Update the whole source

Use a full source assignment when your application receives a new snapshot, page, filter result, or server response.

ts
const rows = [
  { id: 1, symbol: 'REV', price: 120.40 },
  { id: 2, symbol: 'GRID', price: 88.10 },
];

grid.columns = [
  { prop: 'symbol', name: 'Symbol' },
  { prop: 'price', name: 'Price' },
];

grid.source = rows;

setInterval(() => {
  grid.source = rows.map(row => ({
    ...row,
    price: Number((row.price + (Math.random() - 0.5) * 4).toFixed(2)),
  }));
}, 1000);

This is the simplest model and is usually enough for modest update rates. It also matches state-driven frameworks where the grid receives a fresh array after your store changes.

Update one cell

For frequent single-cell changes, use setDataAt so the grid can update a specific cell instead of replacing the full source.

ts
await grid.setDataAt({
  row: 0,
  col: 1,
  val: 123.45,
});

Use this pattern for live prices, status indicators, counters, progress values, and telemetry cells where the row and column are already known.

Batch fast streams

If updates arrive faster than the browser should paint, collect them and flush once per animation frame.

ts
const pending = new Map<string, number>();
let scheduled = false;

function queuePrice(rowIndex: number, price: number) {
  pending.set(String(rowIndex), price);

  if (scheduled) return;
  scheduled = true;

  requestAnimationFrame(async () => {
    scheduled = false;

    for (const [rowIndex, price] of pending) {
      await grid.setDataAt({
        row: Number(rowIndex),
        col: 1,
        val: price,
      });
    }

    pending.clear();
  });
}

Batching keeps high-frequency streams from fighting the browser render loop. It also gives your application a clear place to drop stale updates if newer values arrive for the same row.

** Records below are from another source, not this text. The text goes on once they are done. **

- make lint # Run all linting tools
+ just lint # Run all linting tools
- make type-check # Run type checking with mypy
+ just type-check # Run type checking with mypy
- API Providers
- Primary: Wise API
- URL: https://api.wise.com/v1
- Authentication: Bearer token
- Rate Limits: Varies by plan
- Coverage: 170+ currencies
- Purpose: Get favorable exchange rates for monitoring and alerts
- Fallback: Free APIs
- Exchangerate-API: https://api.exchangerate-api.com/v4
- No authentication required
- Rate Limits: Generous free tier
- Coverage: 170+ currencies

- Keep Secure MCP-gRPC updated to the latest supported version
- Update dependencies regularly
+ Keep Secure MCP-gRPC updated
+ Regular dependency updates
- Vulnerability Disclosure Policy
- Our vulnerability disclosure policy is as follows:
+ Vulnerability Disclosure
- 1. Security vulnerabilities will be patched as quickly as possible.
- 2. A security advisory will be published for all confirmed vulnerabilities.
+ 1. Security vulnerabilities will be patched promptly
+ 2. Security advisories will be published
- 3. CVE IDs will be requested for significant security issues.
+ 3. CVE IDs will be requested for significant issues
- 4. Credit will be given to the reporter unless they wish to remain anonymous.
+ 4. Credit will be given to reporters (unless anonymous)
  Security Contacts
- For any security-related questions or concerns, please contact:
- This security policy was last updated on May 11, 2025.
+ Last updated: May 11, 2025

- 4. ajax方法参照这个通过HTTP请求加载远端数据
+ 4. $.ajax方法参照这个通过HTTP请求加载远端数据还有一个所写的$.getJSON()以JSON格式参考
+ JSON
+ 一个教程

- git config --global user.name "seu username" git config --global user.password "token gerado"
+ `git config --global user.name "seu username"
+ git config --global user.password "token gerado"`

Keep virtualization enabled

Real-time grids usually need virtualization more than static grids. Leave virtual rendering enabled for large row or column counts, and tune only when you understand the tradeoff.

  • Keep disableVirtualY off for large datasets.
  • Keep disableVirtualX off for wide grids.
  • Increase frameSize only if very fast scrolling shows blanking around the viewport.
  • Keep cell templates cheap because they may run many times while users scroll.

See Performance and Virtualization for the detailed performance settings.

Choose the update shape based on the incoming data:

Stream shapeRecommended approach
Complete server snapshotAssign grid.source with the new rows
Small number of known cellsUse setDataAt
Bursty WebSocket messagesQueue updates and flush with requestAnimationFrame
Server-side paging or filteringReplace the current source page
User edits plus live updatesKeep an application data store and reconcile edits before assigning source

Practical checklist

  • Assign columns once unless the schema actually changes.
  • Preserve row identity in your application store with stable IDs.
  • Batch rapid updates before touching the grid.
  • Avoid expensive custom cell templates for values that change often.
  • Use Programmatic Grid Control for targeted methods such as setDataAt.
  • Use Data Synchronization when your app needs a clear source-of-truth strategy.